--- INFORMATION ---
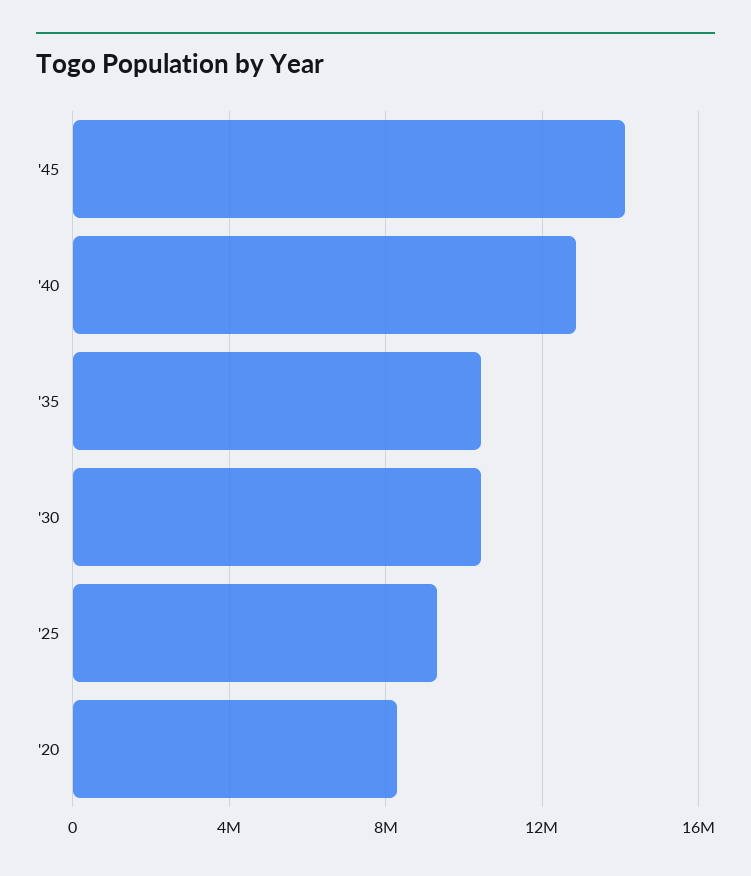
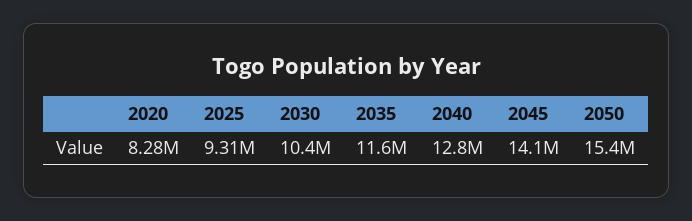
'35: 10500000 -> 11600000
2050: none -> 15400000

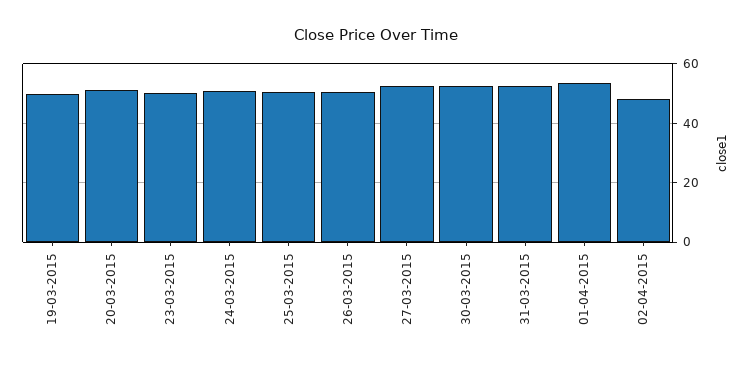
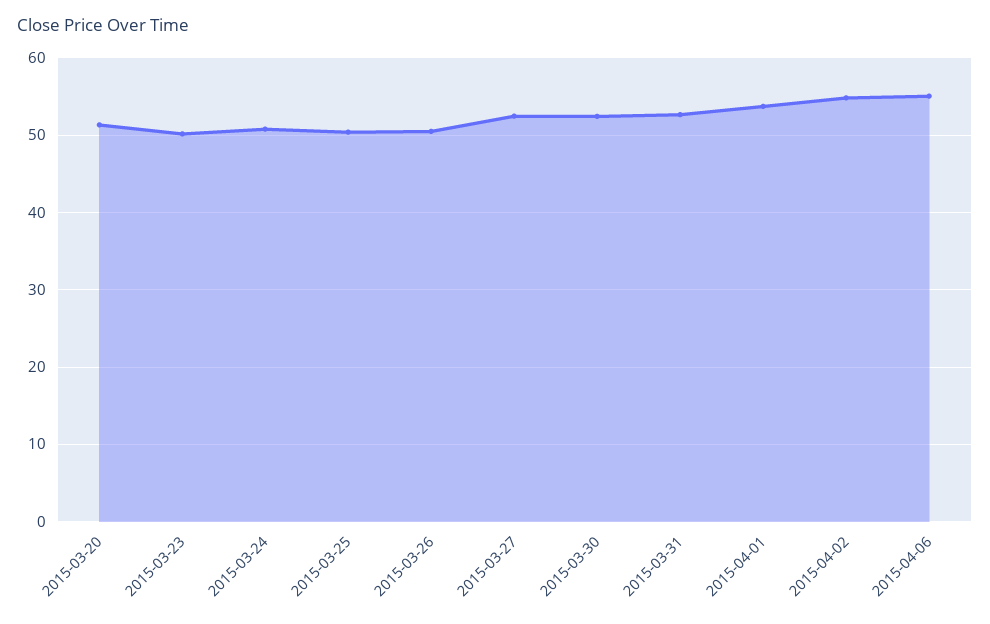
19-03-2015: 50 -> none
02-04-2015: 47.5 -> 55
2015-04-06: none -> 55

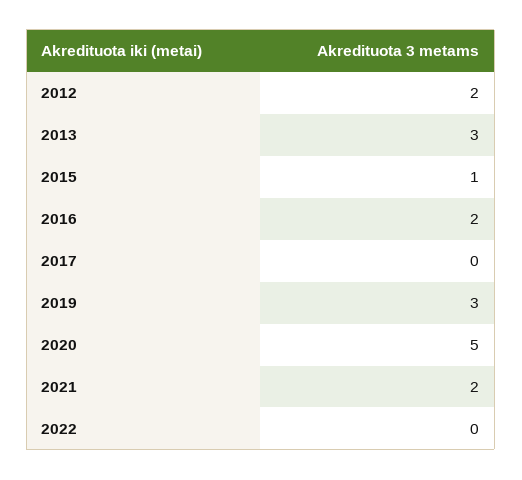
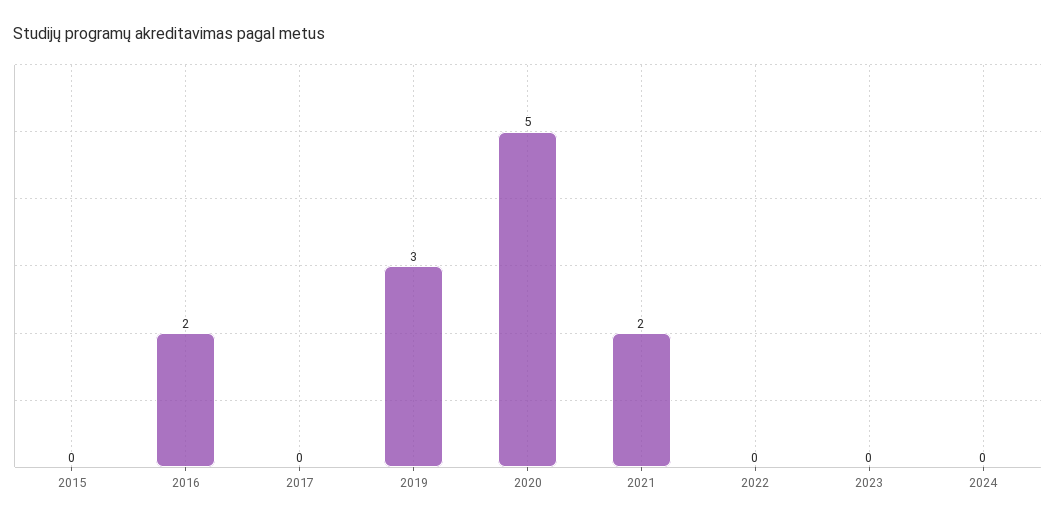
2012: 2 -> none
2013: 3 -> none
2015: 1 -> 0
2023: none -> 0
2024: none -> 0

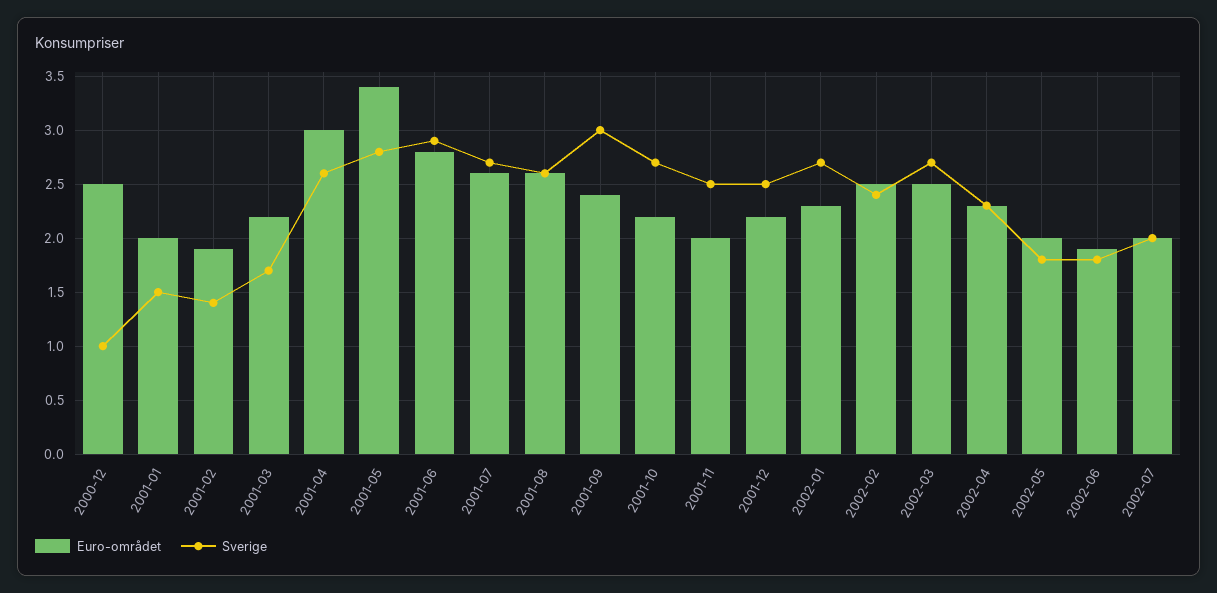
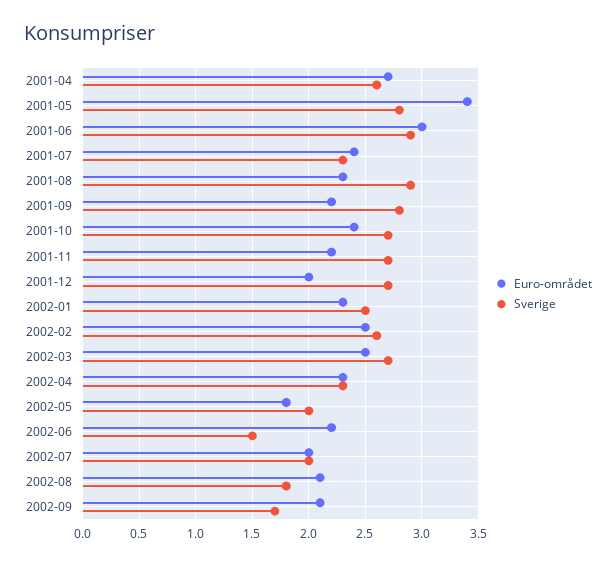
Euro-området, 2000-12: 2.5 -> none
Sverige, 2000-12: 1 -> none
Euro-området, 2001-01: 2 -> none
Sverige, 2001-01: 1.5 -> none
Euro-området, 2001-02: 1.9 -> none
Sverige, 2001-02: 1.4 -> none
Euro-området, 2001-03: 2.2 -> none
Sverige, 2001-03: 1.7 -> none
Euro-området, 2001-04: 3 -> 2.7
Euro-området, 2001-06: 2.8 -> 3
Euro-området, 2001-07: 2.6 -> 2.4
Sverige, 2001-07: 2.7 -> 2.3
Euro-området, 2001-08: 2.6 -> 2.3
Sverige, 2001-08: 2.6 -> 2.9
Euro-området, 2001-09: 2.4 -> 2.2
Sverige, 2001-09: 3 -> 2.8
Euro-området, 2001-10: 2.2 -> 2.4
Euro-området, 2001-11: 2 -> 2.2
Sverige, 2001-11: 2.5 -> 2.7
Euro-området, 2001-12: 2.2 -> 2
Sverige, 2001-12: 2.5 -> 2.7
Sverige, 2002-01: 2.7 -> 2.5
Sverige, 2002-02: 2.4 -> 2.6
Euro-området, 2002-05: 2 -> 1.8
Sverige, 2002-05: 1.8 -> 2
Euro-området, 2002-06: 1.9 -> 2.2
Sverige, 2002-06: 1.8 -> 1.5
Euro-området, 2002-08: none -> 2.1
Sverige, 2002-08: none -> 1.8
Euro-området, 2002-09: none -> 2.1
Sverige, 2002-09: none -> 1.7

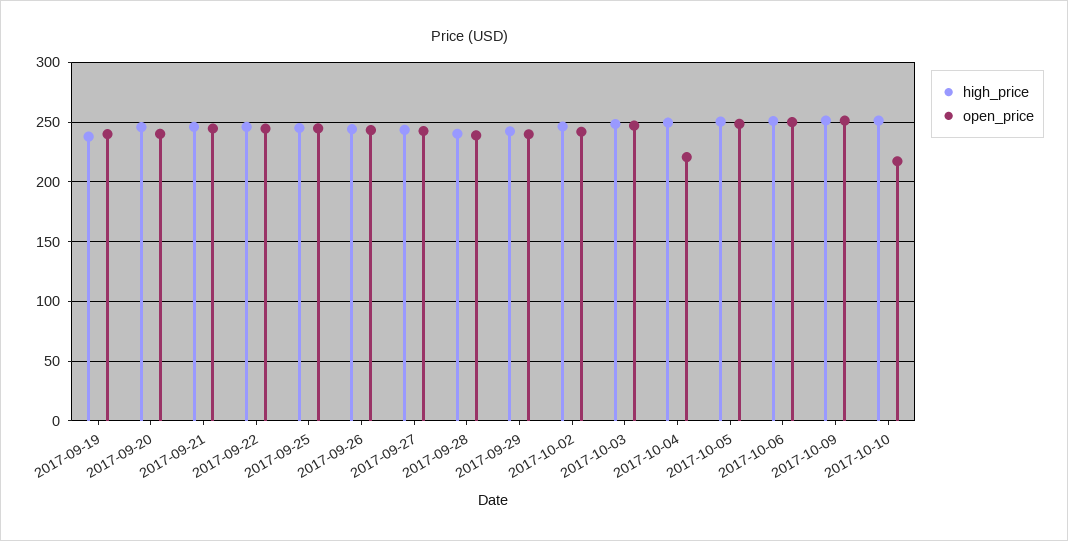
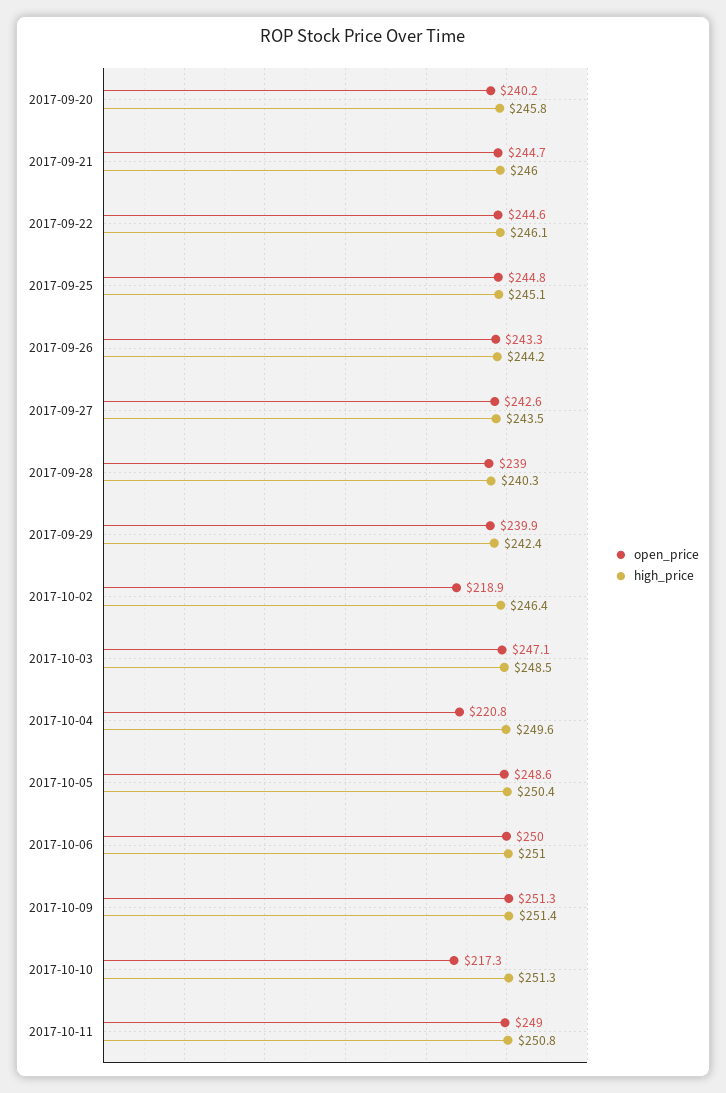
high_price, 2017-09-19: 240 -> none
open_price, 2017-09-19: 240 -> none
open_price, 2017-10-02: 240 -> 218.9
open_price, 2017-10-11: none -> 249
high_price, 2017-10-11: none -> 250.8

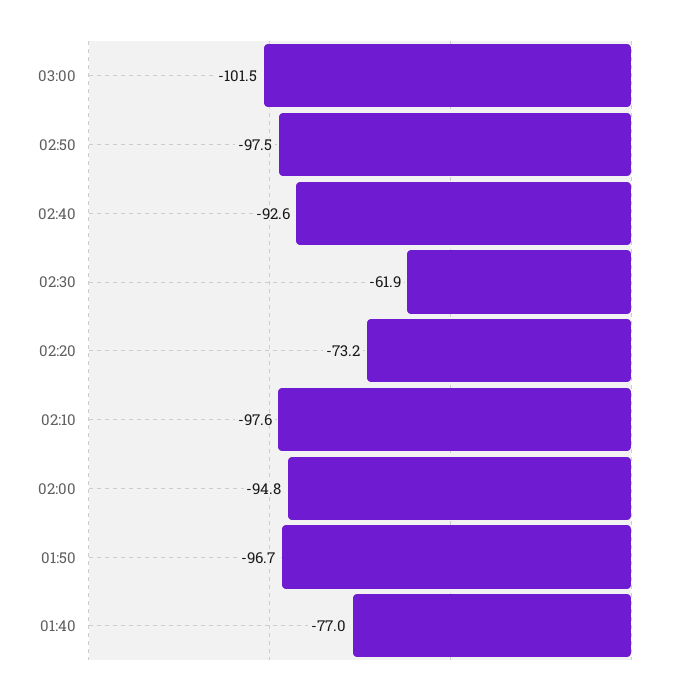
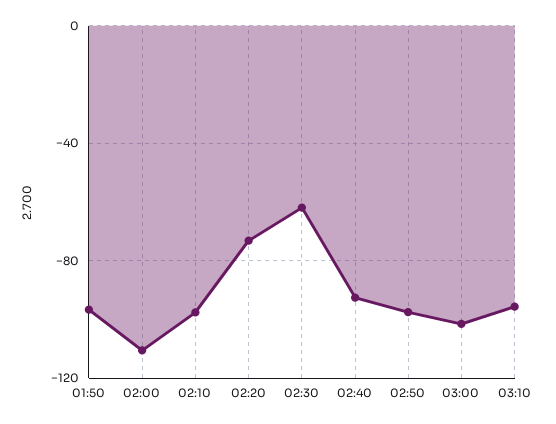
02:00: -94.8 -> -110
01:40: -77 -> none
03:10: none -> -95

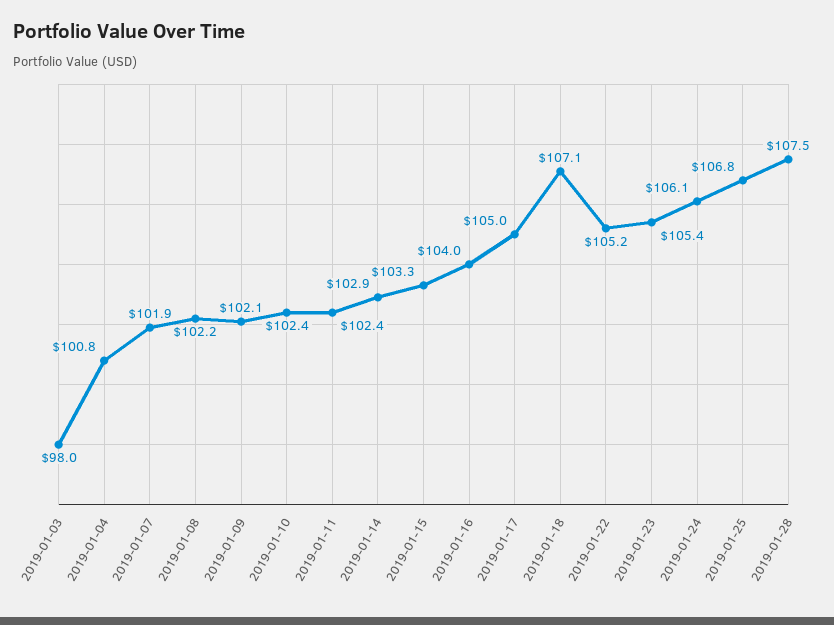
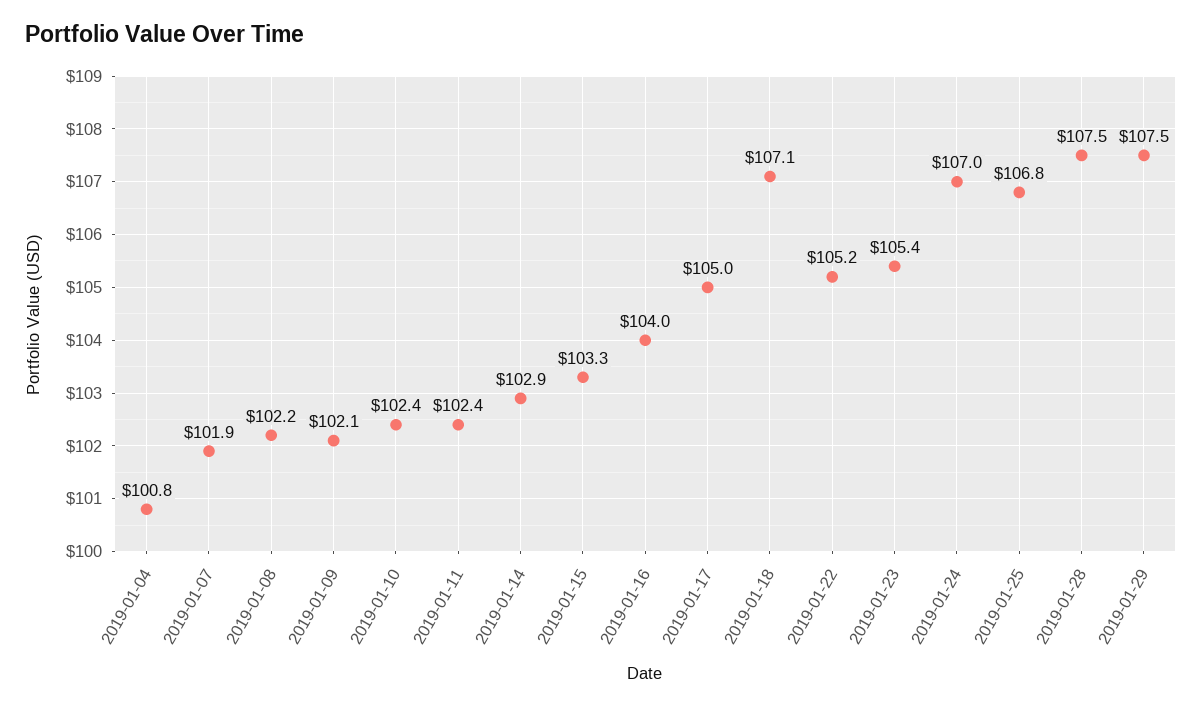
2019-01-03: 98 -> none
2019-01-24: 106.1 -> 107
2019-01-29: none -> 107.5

--- WHAT IS NEEDED ---
The line containing "Euro-området, 2001-04: 3 -> 2.7" and every line after it, through the end of the data, are to be output exactly. Omit the pictures.

--- SOLVED PROBLEM ---
Euro-området, 2001-04: 3 -> 2.7
Euro-området, 2001-06: 2.8 -> 3
Euro-området, 2001-07: 2.6 -> 2.4
Sverige, 2001-07: 2.7 -> 2.3
Euro-området, 2001-08: 2.6 -> 2.3
Sverige, 2001-08: 2.6 -> 2.9
Euro-området, 2001-09: 2.4 -> 2.2
Sverige, 2001-09: 3 -> 2.8
Euro-området, 2001-10: 2.2 -> 2.4
Euro-området, 2001-11: 2 -> 2.2
Sverige, 2001-11: 2.5 -> 2.7
Euro-området, 2001-12: 2.2 -> 2
Sverige, 2001-12: 2.5 -> 2.7
Sverige, 2002-01: 2.7 -> 2.5
Sverige, 2002-02: 2.4 -> 2.6
Euro-området, 2002-05: 2 -> 1.8
Sverige, 2002-05: 1.8 -> 2
Euro-området, 2002-06: 1.9 -> 2.2
Sverige, 2002-06: 1.8 -> 1.5
Euro-området, 2002-08: none -> 2.1
Sverige, 2002-08: none -> 1.8
Euro-området, 2002-09: none -> 2.1
Sverige, 2002-09: none -> 1.7

high_price, 2017-09-19: 240 -> none
open_price, 2017-09-19: 240 -> none
open_price, 2017-10-02: 240 -> 218.9
open_price, 2017-10-11: none -> 249
high_price, 2017-10-11: none -> 250.8

02:00: -94.8 -> -110
01:40: -77 -> none
03:10: none -> -95

2019-01-03: 98 -> none
2019-01-24: 106.1 -> 107
2019-01-29: none -> 107.5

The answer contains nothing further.